Change listing data
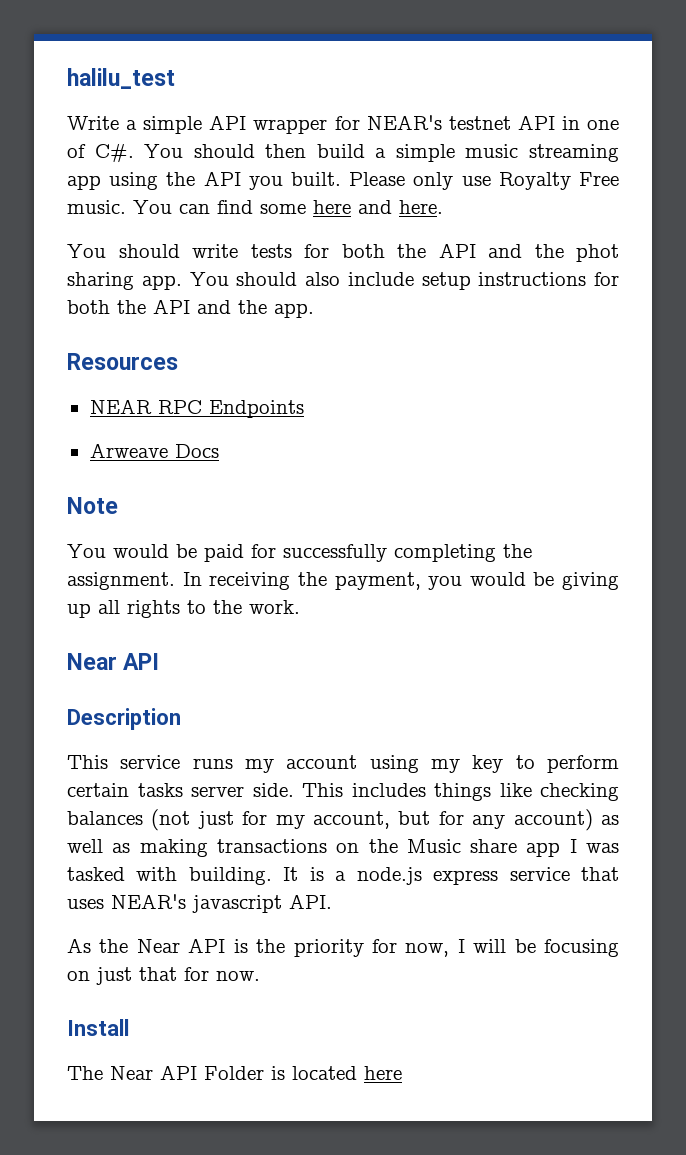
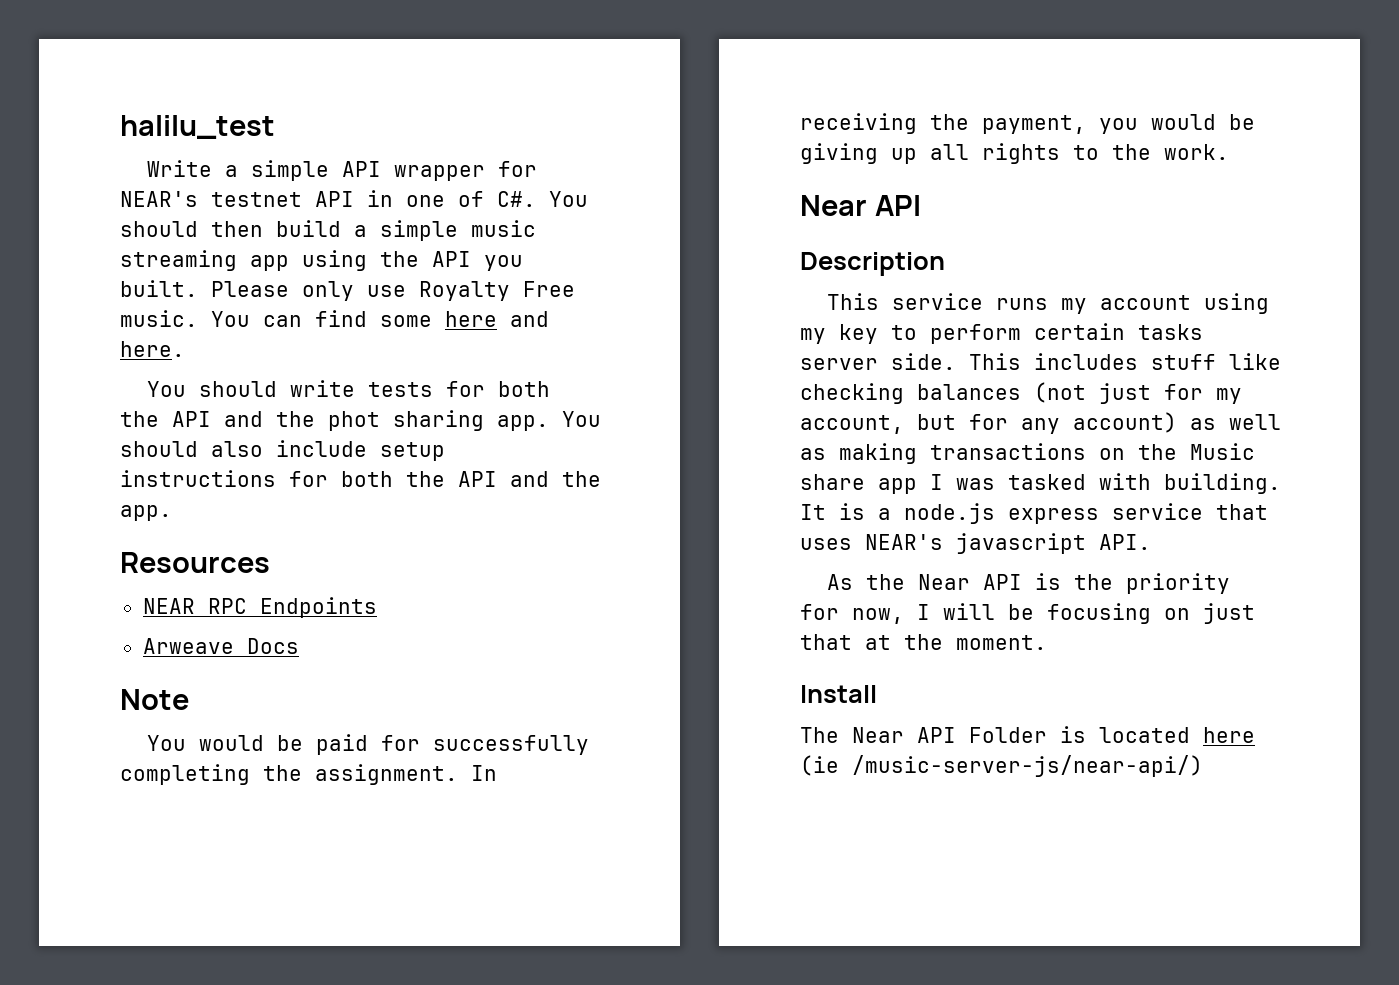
[434,783,491,801] things -> [1151,354,1216,370] stuff
[184,967,260,981] for now. -> [865,634,1047,650] at the moment.
(402, 1073) none -> [800,755,1203,777] (ie /music-server-js/near-api/)

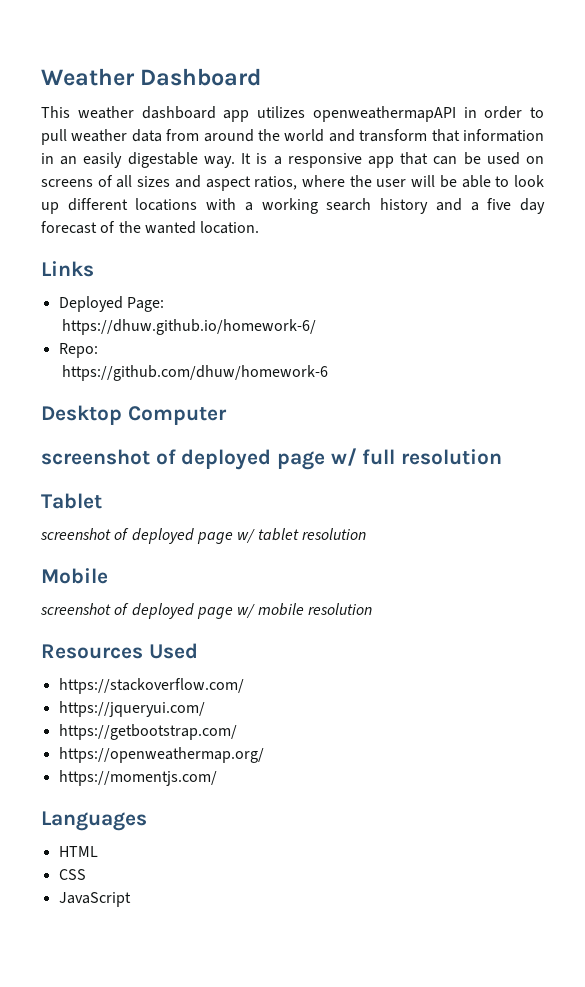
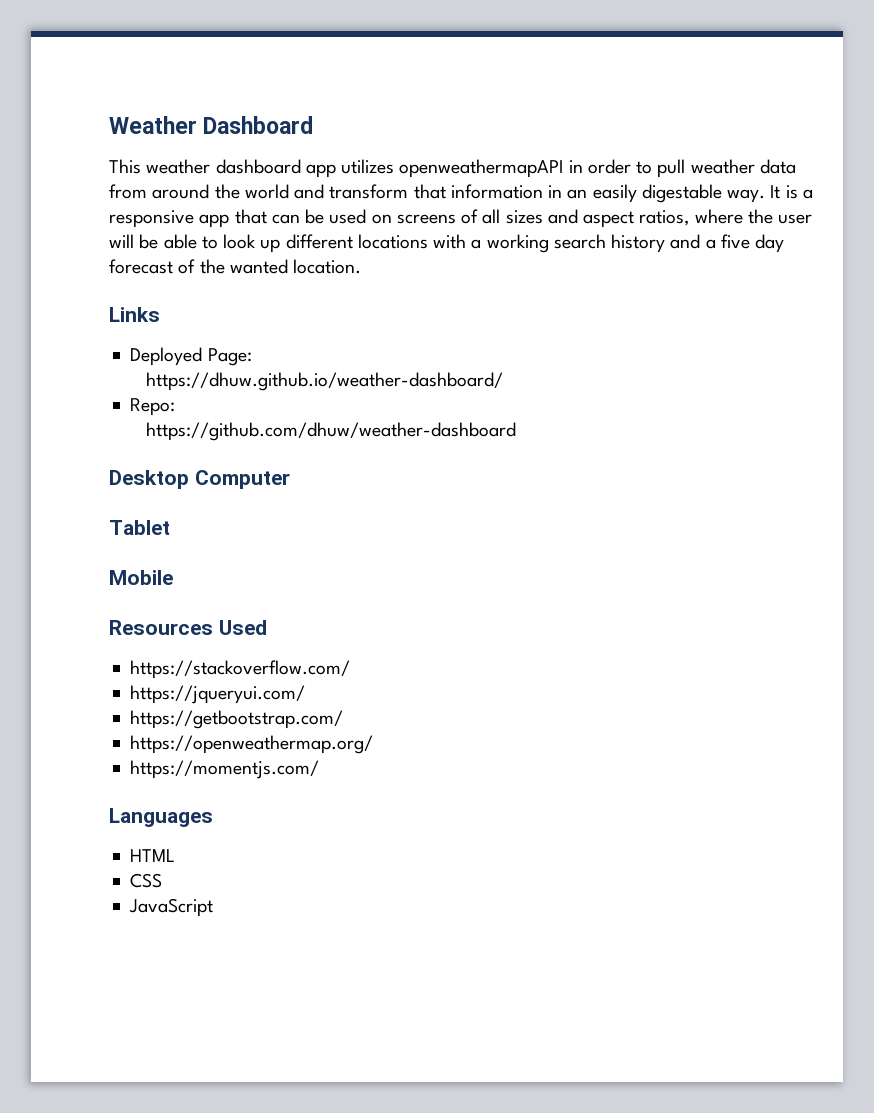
[61,319,316,335] https://dhuw.github.io/homework-6/ -> [145,372,503,391] https://dhuw.github.io/weather-dashboard/
[61,365,328,381] https://github.com/dhuw/homework-6 -> [145,422,516,441] https://github.com/dhuw/weather-dashboard
[41,448,503,470] [41,493,102,509] [40,528,366,544] [41,568,108,584] [40,603,372,619] screenshot of deployed page w/ full resolution // Tablet // screenshot of deployed page w/ tablet resolution // Mobile // screenshot of deployed page w/ mobile resolution -> [109,520,170,535] [109,570,173,585] Tablet // Mobile

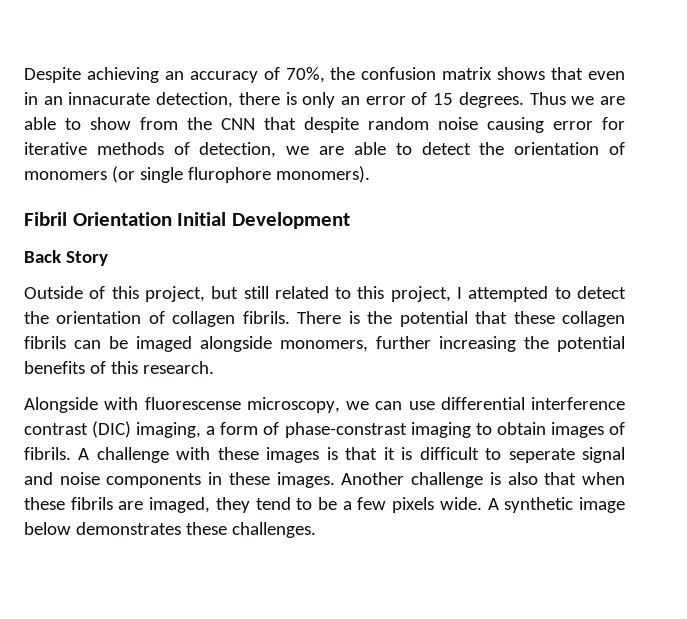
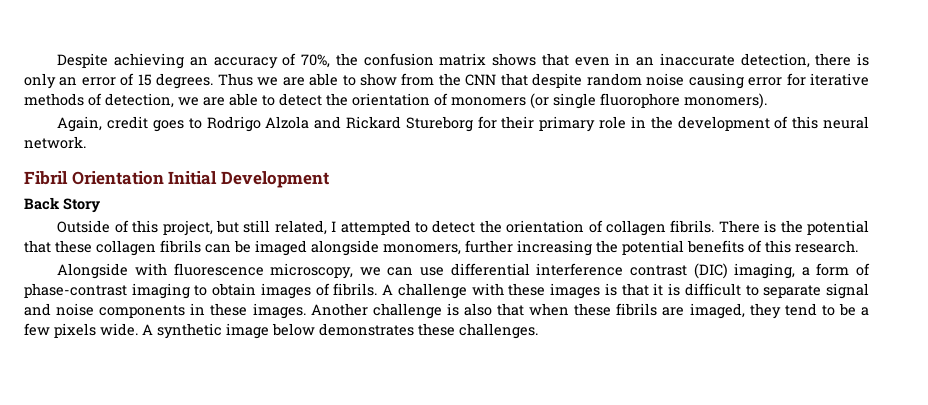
[68,92,151,105] innacurate -> [659,53,735,66] inaccurate
[187,167,271,183] flurophore -> [600,93,680,108] fluorophore
(370, 174) none -> [57,116,869,132] [24,136,86,149] // Again, credit goes to Rodrigo Alzola and Rickard Stureborg for their primary role in the development of this neural network.
[274,286,451,302] related to this project, -> [274,220,327,235] related,
[144,397,241,410] fluorescense -> [173,263,264,276] fluorescence
[284,422,407,438] phase-constrast -> [24,283,127,298] phase-contrast
[508,448,575,463] seperate -> [763,285,822,298] separate

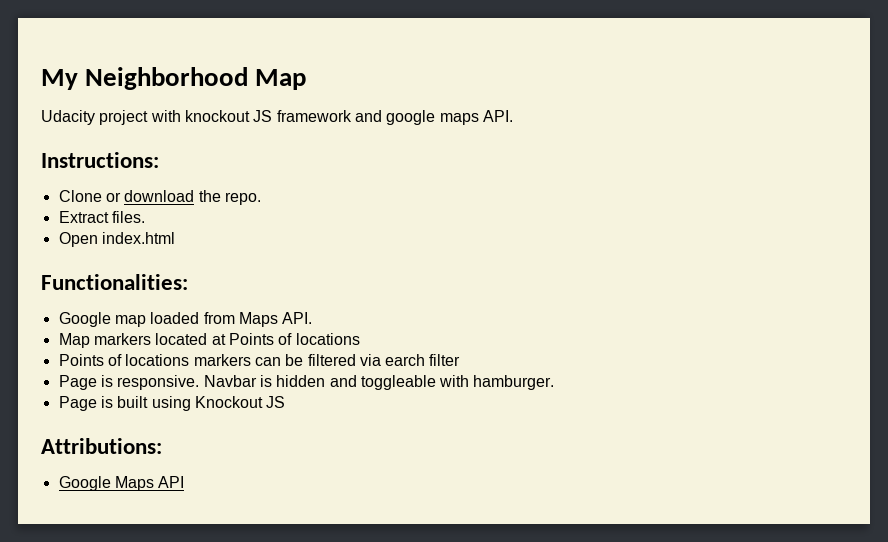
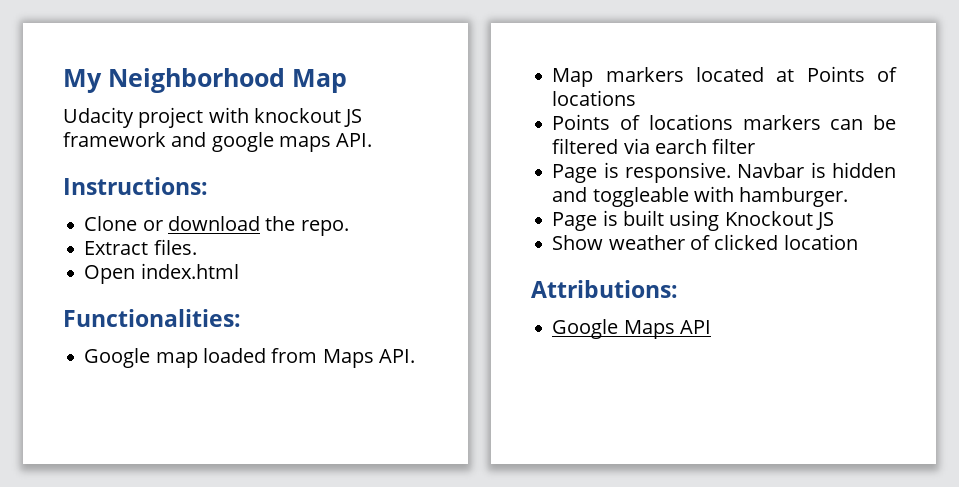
(286, 402) none -> [552,234,858,250] // Show weather of clicked location

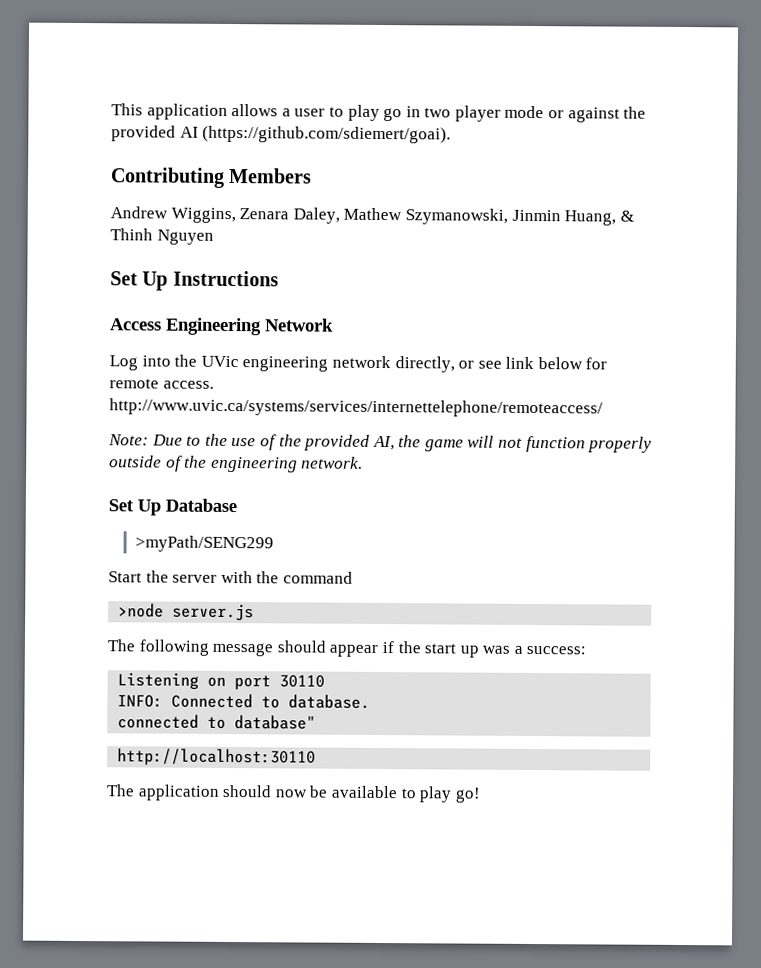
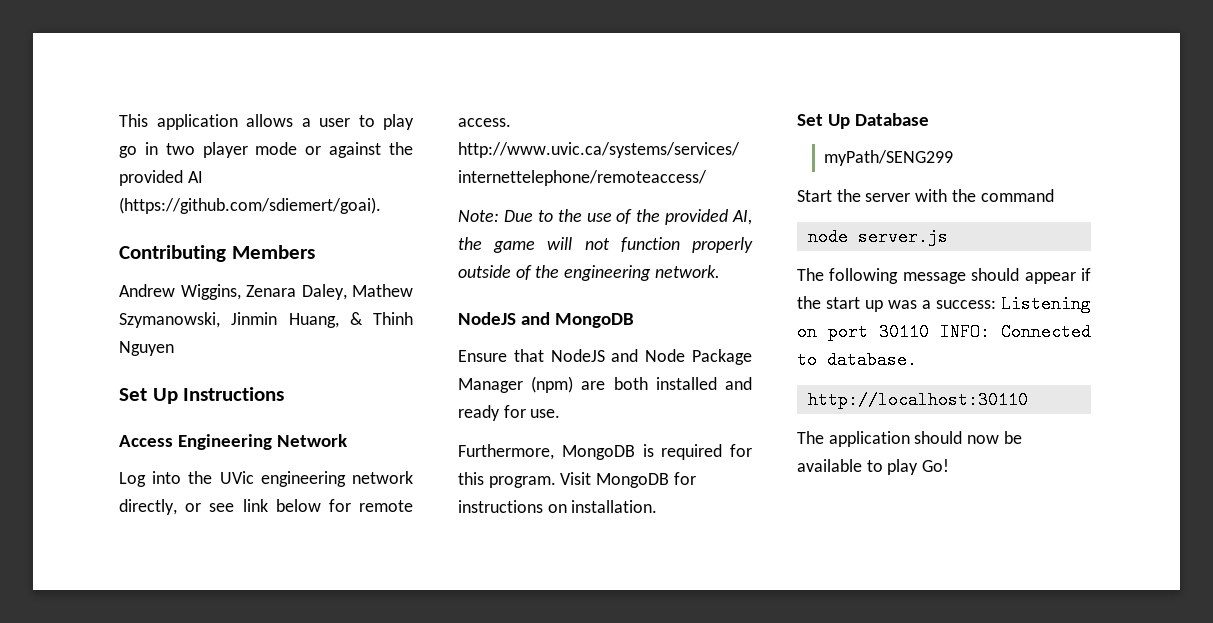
(364, 462) none -> [458,312,635,328] [458,349,752,365] [458,376,752,393] [458,405,561,421] [458,444,752,460] [458,472,696,488] [458,500,658,513] // NodeJS and MongoDB // Ensure that NodeJS and Node Package Manager (npm) are both installed and ready for use. // Furthermore, MongoDB is required for this program. Visit MongoDB for instructions on installation.
[135,535,275,553] >myPath/SENG299 -> [824,150,954,166] myPath/SENG299
[118,603,165,618] >node -> [807,228,848,246] node
(587, 650) // -> (996, 304) none
(326, 681) // -> (929, 332) none
[117,714,317,730] // connected to database" -> (917, 360) none
[454,787,480,803] go! -> [922,459,950,472] Go!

§ Task goal
From the line with "(286, 402) none" down to the last line of the records above, restate each line verbatim, passing over any picture.

§ Solved problem
(286, 402) none -> [552,234,858,250] // Show weather of clicked location

(364, 462) none -> [458,312,635,328] [458,349,752,365] [458,376,752,393] [458,405,561,421] [458,444,752,460] [458,472,696,488] [458,500,658,513] // NodeJS and MongoDB // Ensure that NodeJS and Node Package Manager (npm) are both installed and ready for use. // Furthermore, MongoDB is required for this program. Visit MongoDB for instructions on installation.
[135,535,275,553] >myPath/SENG299 -> [824,150,954,166] myPath/SENG299
[118,603,165,618] >node -> [807,228,848,246] node
(587, 650) // -> (996, 304) none
(326, 681) // -> (929, 332) none
[117,714,317,730] // connected to database" -> (917, 360) none
[454,787,480,803] go! -> [922,459,950,472] Go!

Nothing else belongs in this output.